/sanskrit_tts

Sanskrit text to speech

Primary LanguagePythonMIT LicenseMIT

sanskrit_tts

A simple python library for converting Sanskrit Text-to-Speech (TTS). The supported TTS engines are:

  1. Google Cloud TTS
  2. Bhashini AI TTS

Both of these API options require authentication, in the form of Google cloud credentials, or Bhashini API key. The developers of Bhashini have generously provided an API key for non-commercial, limited usage of the API for creating audio of Sanskrit texts. This can be used via the bhashini proxy (see Usage below). Please note that the Bhashini proxy (the default option) should not be used for other purposes.

Installation

This package uses pydub for managing audio data, which in turn requires ffmpeg or libav. Please check the details (here)[https://github.com/jiaaro/pydub#dependencies].

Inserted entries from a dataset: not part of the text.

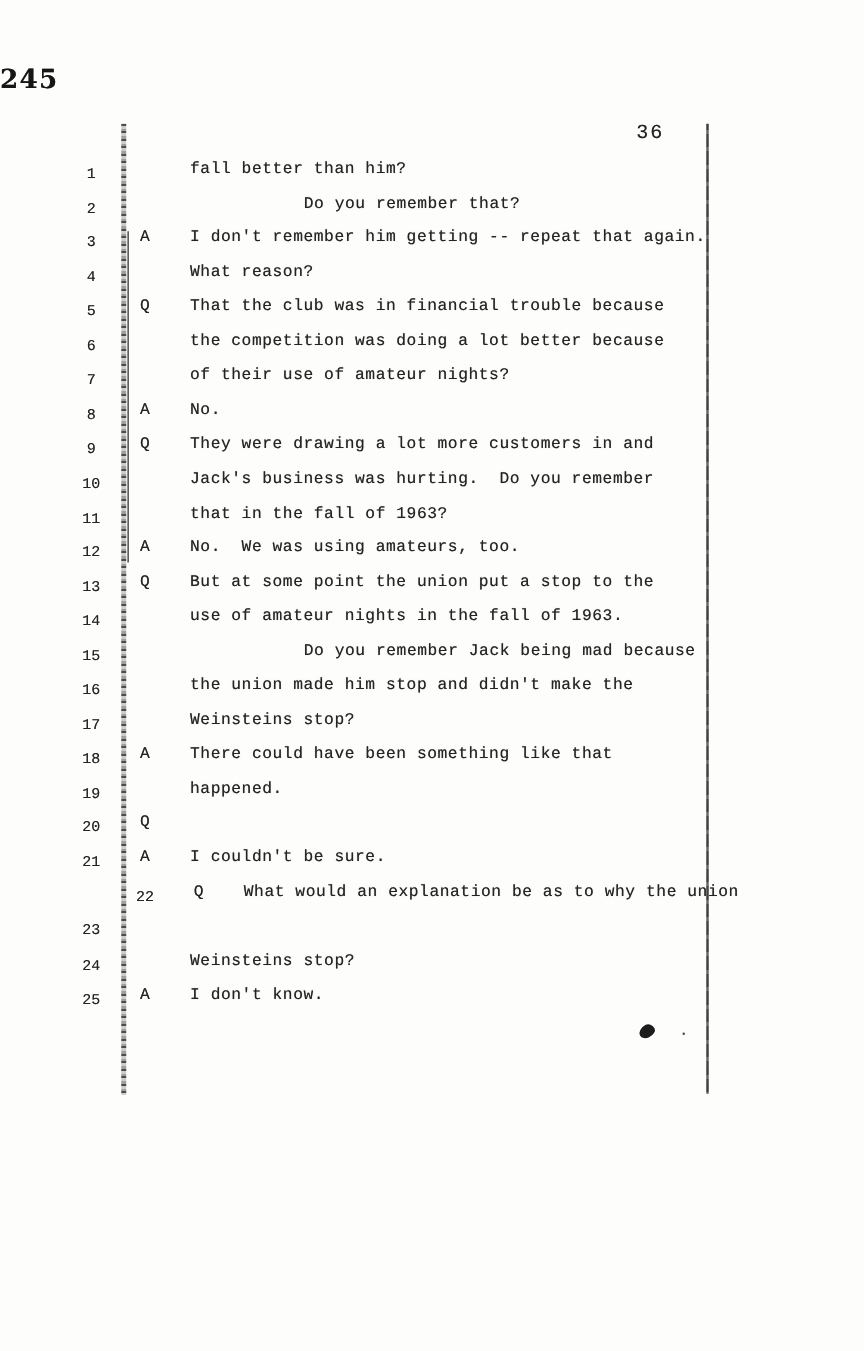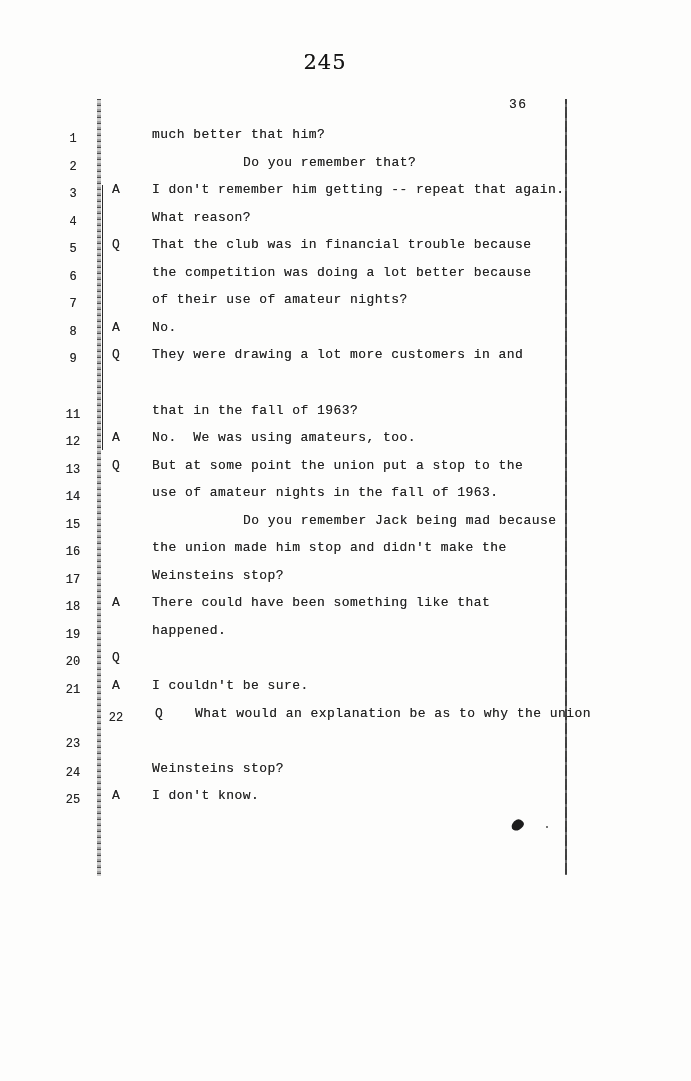--- a/index.html
+++ b/index.html
@@ -20,9 +20,9 @@
     top: 50px;
     left: 0;
     width: 650px;
-    text-align: center;
+    text-align: left;
     font-family: "DejaVu Serif", "Liberation Serif", serif;
-    font-weight: normal;
+    font-weight: bold;
     font-size: 21px;
     letter-spacing: 1px;
     color: #161616;

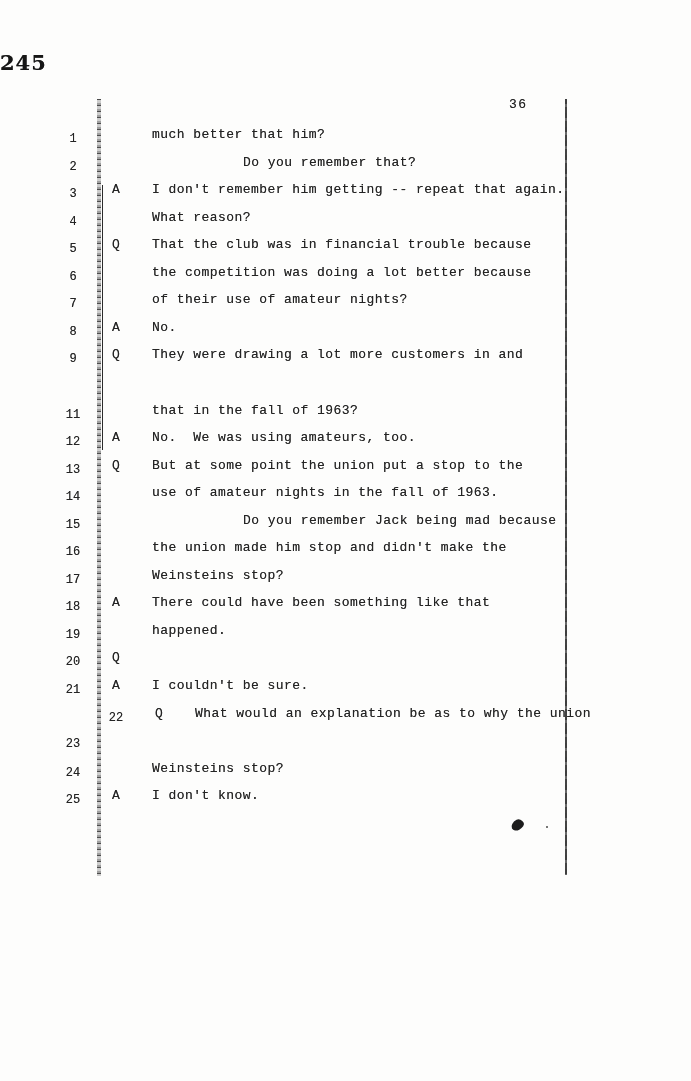--- a/index.html
+++ b/index.html
@@ -65,7 +65,7 @@
     position: absolute;
     left: 509px;
     top: 97px;
-    font-size: 13px;
+    font-size: 16px;
     letter-spacing: 1.5px;
     color: #242424;
     text-shadow: 0 0 0.5px rgba(0,0,0,0.5);

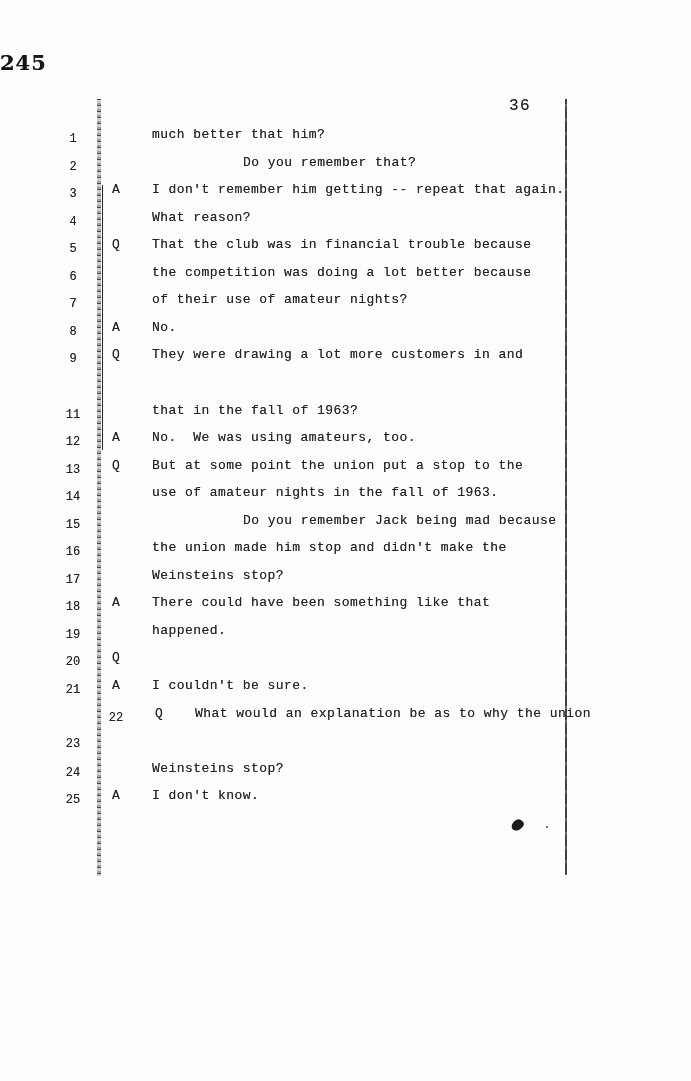--- a/index.html
+++ b/index.html
@@ -138,7 +138,7 @@
       <div class="row" style="top: 127px;">
     <span class="lineno">1</span>
     <span class="speaker"></span>
-    <span class="text">much better that him?</span>
+    <span class="text">fall better than him?</span>
   </div>
       <div class="row indent" style="top: 154.55px;">
     <span class="lineno">2</span>

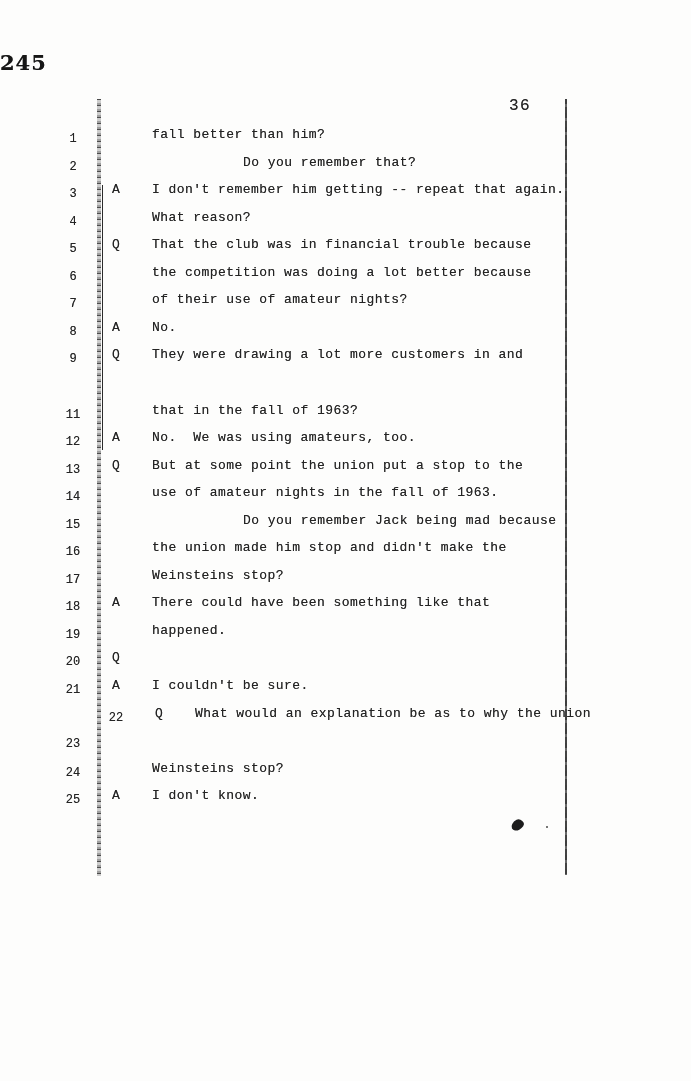--- a/index.html
+++ b/index.html
@@ -180,6 +180,11 @@
     <span class="speaker">Q</span>
     <span class="text">They were drawing a lot more customers in and</span>
   </div>
+      <div class="row" style="top: 374.95px;">
+    <span class="lineno">10</span>
+    <span class="speaker"></span>
+    <span class="text">Jack's business was hurting.  Do you remember</span>
+  </div>
       <div class="row" style="top: 402.5px;">
     <span class="lineno">11</span>
     <span class="speaker"></span>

This package should work with any version of python >= 3.8.

pip install sanskrit_tts

To install from the master branch of the git repo:

pip install git+https://github.com/avinashvarna/sanskrit_tts.git

For an editable installation (to modify the code and experiment)

git clone https://github.com/avinashvarna/sanskrit_tts.git
cd sanskrit_tts
pip install -e .

Usage

All TTS classes expose the same interface, so that switching should be fairly easy.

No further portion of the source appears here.